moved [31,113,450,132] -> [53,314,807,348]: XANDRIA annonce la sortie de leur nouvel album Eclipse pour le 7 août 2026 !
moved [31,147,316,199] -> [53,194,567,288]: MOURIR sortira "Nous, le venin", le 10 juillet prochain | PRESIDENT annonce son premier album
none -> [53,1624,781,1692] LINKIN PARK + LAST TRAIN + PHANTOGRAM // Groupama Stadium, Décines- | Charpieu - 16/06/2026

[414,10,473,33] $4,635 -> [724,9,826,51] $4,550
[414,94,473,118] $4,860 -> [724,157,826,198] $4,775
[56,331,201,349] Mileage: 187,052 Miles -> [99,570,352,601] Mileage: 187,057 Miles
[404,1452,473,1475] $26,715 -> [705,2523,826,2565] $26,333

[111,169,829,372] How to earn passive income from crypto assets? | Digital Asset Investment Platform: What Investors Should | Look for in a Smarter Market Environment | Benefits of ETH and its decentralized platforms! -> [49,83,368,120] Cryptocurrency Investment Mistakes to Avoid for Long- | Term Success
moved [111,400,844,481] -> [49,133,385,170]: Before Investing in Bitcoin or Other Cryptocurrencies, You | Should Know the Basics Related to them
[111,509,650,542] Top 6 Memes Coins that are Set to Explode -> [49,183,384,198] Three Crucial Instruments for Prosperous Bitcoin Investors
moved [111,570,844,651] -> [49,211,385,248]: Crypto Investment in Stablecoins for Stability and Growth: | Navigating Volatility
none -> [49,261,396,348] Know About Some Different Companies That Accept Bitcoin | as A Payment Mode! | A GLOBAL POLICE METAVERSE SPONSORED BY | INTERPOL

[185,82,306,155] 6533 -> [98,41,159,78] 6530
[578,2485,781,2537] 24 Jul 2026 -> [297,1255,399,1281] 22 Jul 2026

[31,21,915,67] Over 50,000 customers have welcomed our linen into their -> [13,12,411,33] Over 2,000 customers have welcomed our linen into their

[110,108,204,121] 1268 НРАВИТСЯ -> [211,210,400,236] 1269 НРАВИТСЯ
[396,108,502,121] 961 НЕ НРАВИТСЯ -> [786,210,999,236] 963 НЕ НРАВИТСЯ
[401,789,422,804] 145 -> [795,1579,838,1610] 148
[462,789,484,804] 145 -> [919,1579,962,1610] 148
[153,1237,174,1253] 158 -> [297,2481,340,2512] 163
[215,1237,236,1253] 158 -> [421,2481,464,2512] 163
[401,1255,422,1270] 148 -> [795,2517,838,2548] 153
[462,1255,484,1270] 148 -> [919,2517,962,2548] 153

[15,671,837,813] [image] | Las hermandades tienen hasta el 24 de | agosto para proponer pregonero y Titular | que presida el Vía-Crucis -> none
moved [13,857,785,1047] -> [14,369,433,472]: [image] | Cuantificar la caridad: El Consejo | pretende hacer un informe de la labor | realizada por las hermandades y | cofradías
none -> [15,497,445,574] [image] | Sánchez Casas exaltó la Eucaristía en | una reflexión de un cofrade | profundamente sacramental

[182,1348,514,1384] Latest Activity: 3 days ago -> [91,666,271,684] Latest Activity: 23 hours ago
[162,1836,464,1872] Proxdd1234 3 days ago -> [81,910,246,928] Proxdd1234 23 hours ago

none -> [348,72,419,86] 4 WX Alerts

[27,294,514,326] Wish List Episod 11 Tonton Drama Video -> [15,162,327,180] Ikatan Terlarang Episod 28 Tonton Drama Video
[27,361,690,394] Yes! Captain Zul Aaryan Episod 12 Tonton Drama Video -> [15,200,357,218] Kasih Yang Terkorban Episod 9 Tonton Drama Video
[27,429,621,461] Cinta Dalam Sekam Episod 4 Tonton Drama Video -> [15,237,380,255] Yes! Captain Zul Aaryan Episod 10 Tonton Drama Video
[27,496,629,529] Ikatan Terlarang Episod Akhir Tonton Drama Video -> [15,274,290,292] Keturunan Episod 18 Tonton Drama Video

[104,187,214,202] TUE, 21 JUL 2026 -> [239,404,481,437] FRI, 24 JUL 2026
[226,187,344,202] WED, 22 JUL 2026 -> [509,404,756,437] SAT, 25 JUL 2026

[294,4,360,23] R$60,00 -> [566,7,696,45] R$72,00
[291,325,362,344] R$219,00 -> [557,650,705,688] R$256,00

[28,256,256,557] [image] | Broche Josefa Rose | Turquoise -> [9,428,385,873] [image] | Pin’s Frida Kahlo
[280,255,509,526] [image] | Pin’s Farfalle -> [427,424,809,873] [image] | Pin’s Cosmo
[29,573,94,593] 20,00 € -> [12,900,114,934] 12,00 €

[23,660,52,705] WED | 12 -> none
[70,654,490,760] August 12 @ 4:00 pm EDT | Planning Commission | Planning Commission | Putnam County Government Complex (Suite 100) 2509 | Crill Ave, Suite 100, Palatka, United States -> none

EXERCISE >>
Each line from the top of the records through the one with "[401,1255,422,1270] 148 ->" should be returned exactly. Leave out everything else.

EXERCISE SOLUTION >>
moved [31,113,450,132] -> [53,314,807,348]: XANDRIA annonce la sortie de leur nouvel album Eclipse pour le 7 août 2026 !
moved [31,147,316,199] -> [53,194,567,288]: MOURIR sortira "Nous, le venin", le 10 juillet prochain | PRESIDENT annonce son premier album
none -> [53,1624,781,1692] LINKIN PARK + LAST TRAIN + PHANTOGRAM // Groupama Stadium, Décines- | Charpieu - 16/06/2026

[414,10,473,33] $4,635 -> [724,9,826,51] $4,550
[414,94,473,118] $4,860 -> [724,157,826,198] $4,775
[56,331,201,349] Mileage: 187,052 Miles -> [99,570,352,601] Mileage: 187,057 Miles
[404,1452,473,1475] $26,715 -> [705,2523,826,2565] $26,333

[111,169,829,372] How to earn passive income from crypto assets? | Digital Asset Investment Platform: What Investors Should | Look for in a Smarter Market Environment | Benefits of ETH and its decentralized platforms! -> [49,83,368,120] Cryptocurrency Investment Mistakes to Avoid for Long- | Term Success
moved [111,400,844,481] -> [49,133,385,170]: Before Investing in Bitcoin or Other Cryptocurrencies, You | Should Know the Basics Related to them
[111,509,650,542] Top 6 Memes Coins that are Set to Explode -> [49,183,384,198] Three Crucial Instruments for Prosperous Bitcoin Investors
moved [111,570,844,651] -> [49,211,385,248]: Crypto Investment in Stablecoins for Stability and Growth: | Navigating Volatility
none -> [49,261,396,348] Know About Some Different Companies That Accept Bitcoin | as A Payment Mode! | A GLOBAL POLICE METAVERSE SPONSORED BY | INTERPOL

[185,82,306,155] 6533 -> [98,41,159,78] 6530
[578,2485,781,2537] 24 Jul 2026 -> [297,1255,399,1281] 22 Jul 2026

[31,21,915,67] Over 50,000 customers have welcomed our linen into their -> [13,12,411,33] Over 2,000 customers have welcomed our linen into their

[110,108,204,121] 1268 НРАВИТСЯ -> [211,210,400,236] 1269 НРАВИТСЯ
[396,108,502,121] 961 НЕ НРАВИТСЯ -> [786,210,999,236] 963 НЕ НРАВИТСЯ
[401,789,422,804] 145 -> [795,1579,838,1610] 148
[462,789,484,804] 145 -> [919,1579,962,1610] 148
[153,1237,174,1253] 158 -> [297,2481,340,2512] 163
[215,1237,236,1253] 158 -> [421,2481,464,2512] 163
[401,1255,422,1270] 148 -> [795,2517,838,2548] 153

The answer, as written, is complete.